**Exercise prompt**
In the listing that follows, locate the line containing "text: battery ->" and the line containing "html: <div>A clear". Retype exactly those two lines and every line between them, and nothing more.

**Given records**
========

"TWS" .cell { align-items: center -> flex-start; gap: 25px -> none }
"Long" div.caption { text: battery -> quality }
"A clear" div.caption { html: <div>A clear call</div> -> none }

========

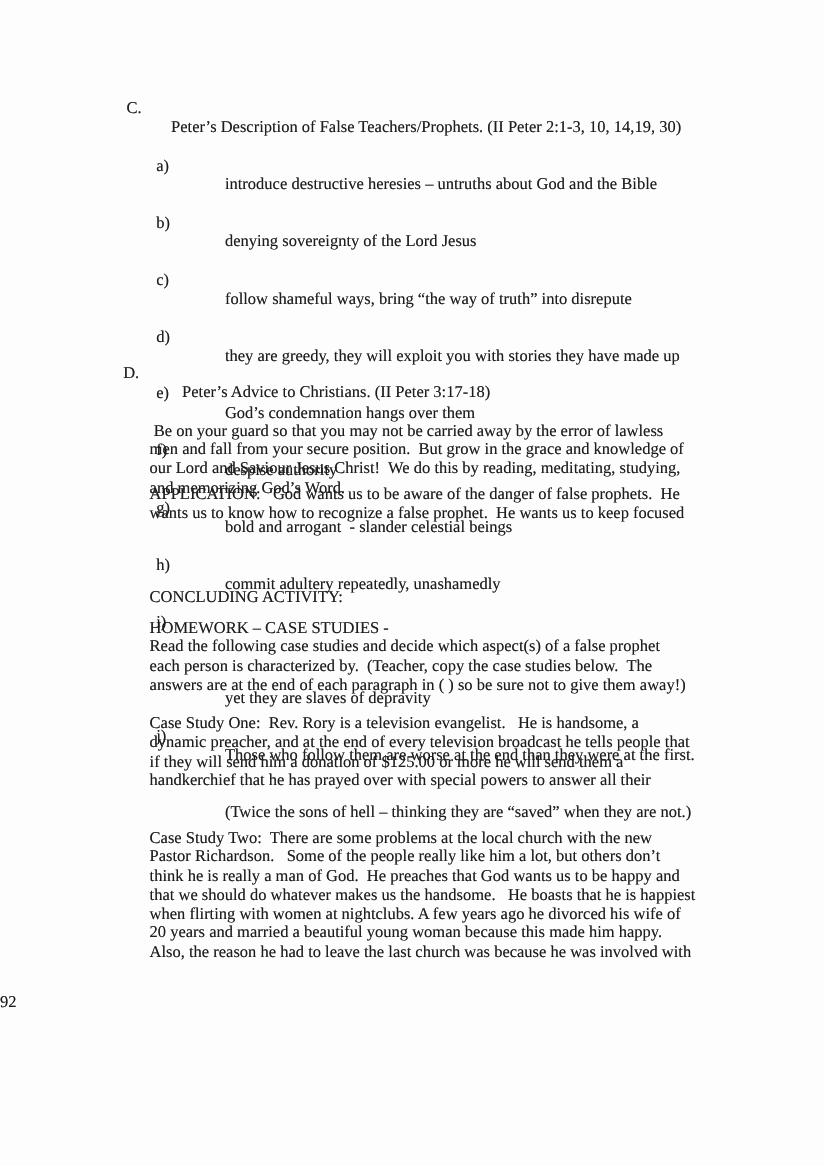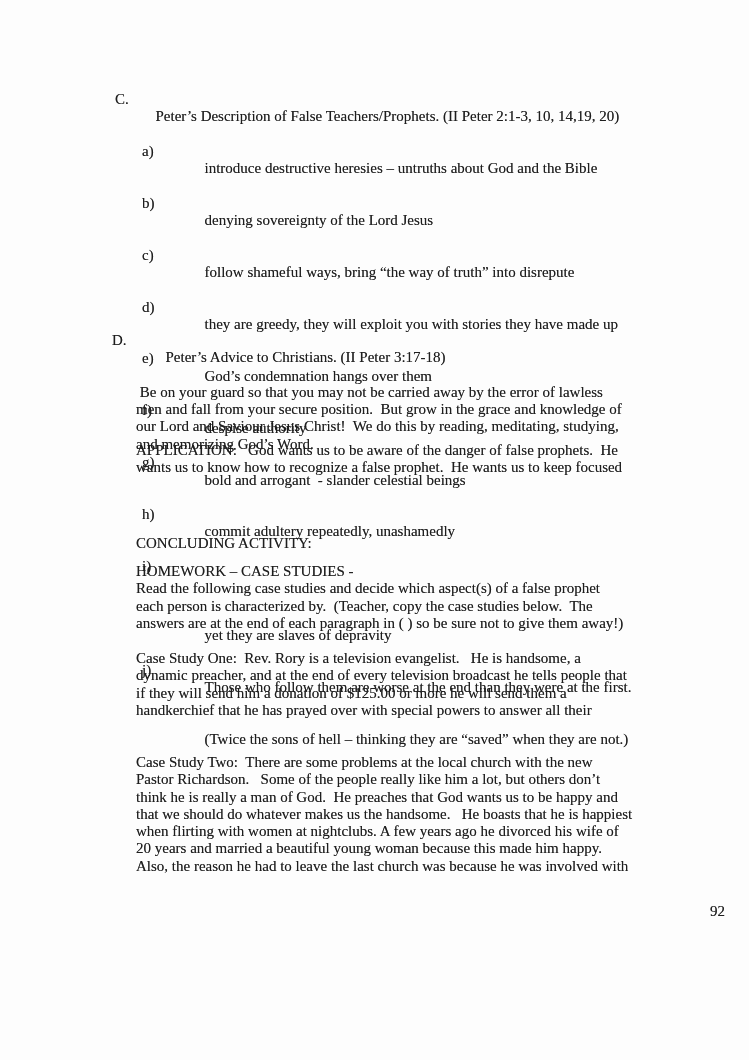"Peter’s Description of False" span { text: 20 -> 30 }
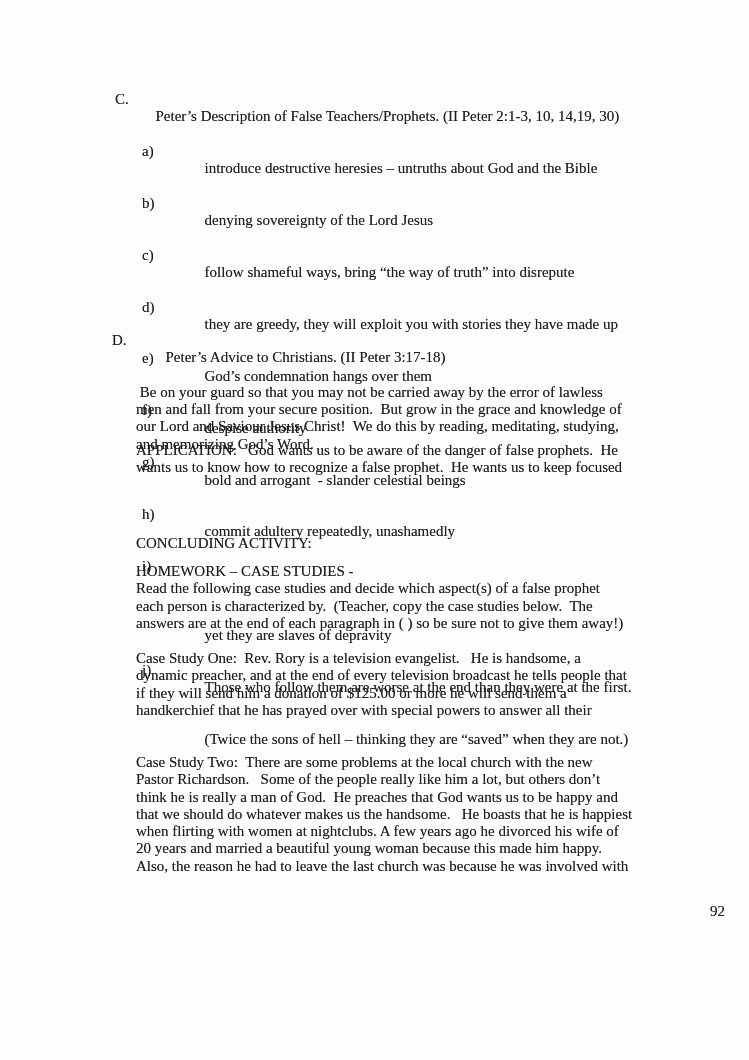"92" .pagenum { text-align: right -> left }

========

**Task response**
"Long" div.caption { text: battery -> quality }
"A clear" div.caption { html: <div>A clear call</div> -> none }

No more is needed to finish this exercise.